9. Nikki, a mercenária que roubou meu coração – e minha carteira.

Mente sã, corpo não

Resolvi focar em algo mais importante, fora do jogo: dor nas costas. Tomei vários analgésicos e mudei de posição para acalmar ombros e coluna. Estava difícil ficar confortável, mas tinha de seguir. Após 20 horas, me sentia desnorteado, como se estivesse bêbado. Dois minutos aqui fora valem 60 no jogo. Minhas 24 horas on-line foram 30 dias lá. Sem dormir, com sono, sem ver o Sol verdadeiro e vendo dia e noite surgirem a cada 48 minutos na TV, fiquei com a noção de tempo descompensada, como um jetlag. Meus reflexos diminuíram.

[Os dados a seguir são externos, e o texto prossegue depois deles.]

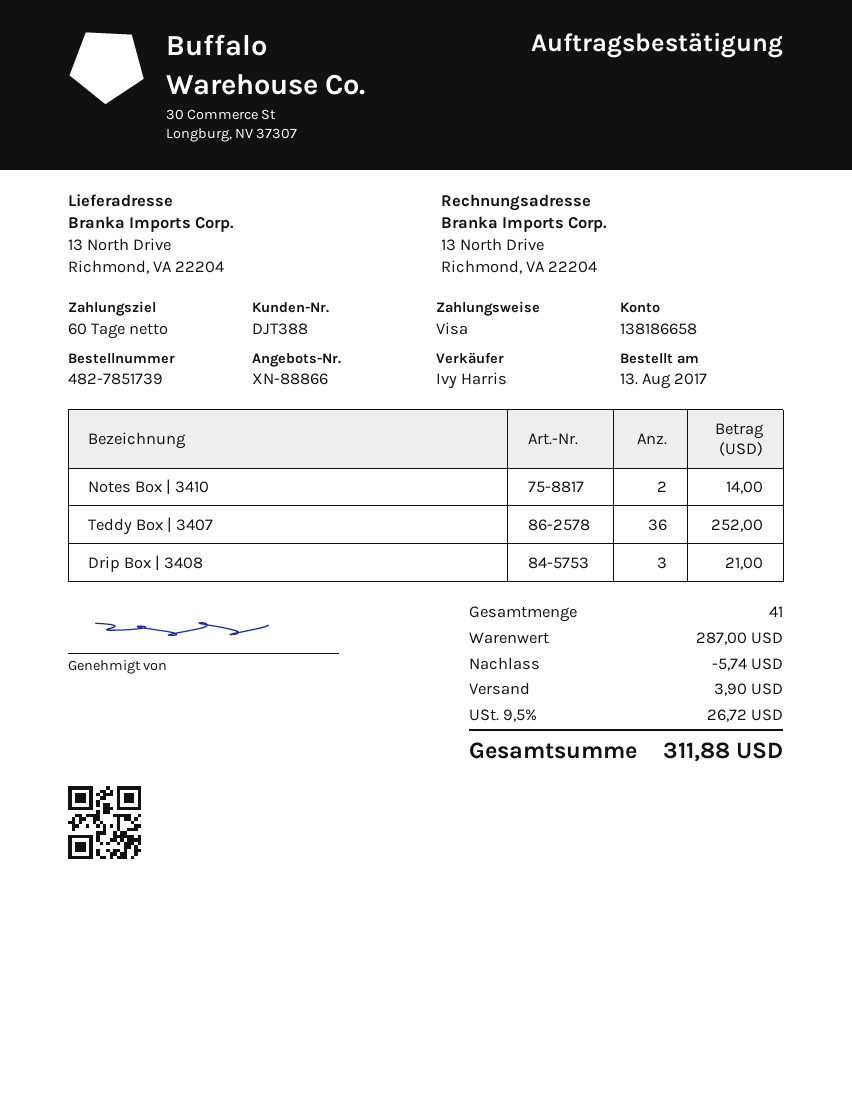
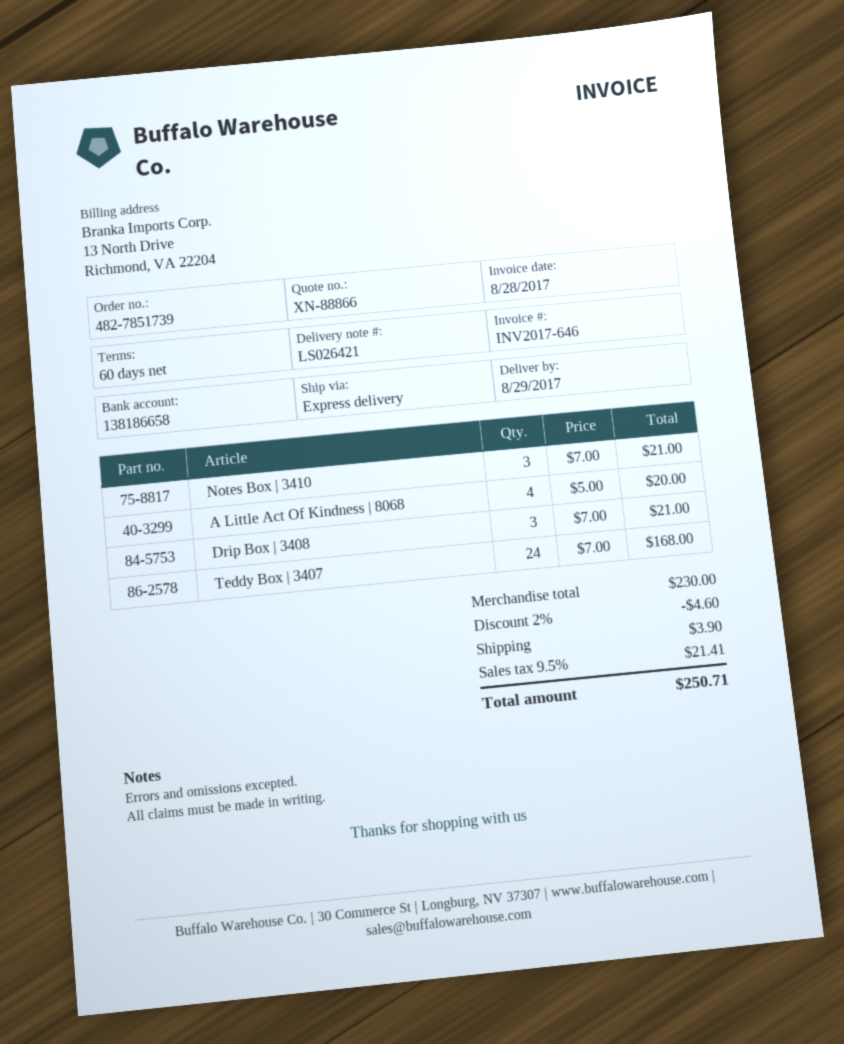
Notes Box | 3410: 2 for 14.00 -> 3 for 21.00
Teddy Box | 3407: 36 for 252.00 -> 24 for 168.00
A Little Act Of Kindness | 8068: none -> 4 for 20.00
subtotal: 287.00 -> 230.00
discount: 5.74 -> 4.60
tax: 9.5% = 26.72 -> 9.5% = 21.41
total: 311.88 -> 250.71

Mesmo exausto e lesado, dá para ver que há regras que mantêm tudo sob um certo controle, evitando extremismos. Todos os personagens são adultos. Não dá para montar uma gangue nazista, por exemplo. Temas políticos e religiosos não são permitidos, só os criados pelos produtores. A mecânica do jogo, por incrível que pareça, desfavorece a violência desenfreada. Quanto mais você apronta, maior o revide (a polícia cai matando, você perde dinheiro etc.). Isso ajuda a evitar que a lista de polêmicas aumente ainda mais.

Precisei de algumas horas para desacelerar e conseguir dormir. Acordei de ressaca, as sirenes da polícia ainda ecoavam na cabeça. Fiquei alguns dias sem jogar, mas  logo voltarei a Los Santos. Certamente farei mais crimes. Mas não por 24 horas seguidas. Chega!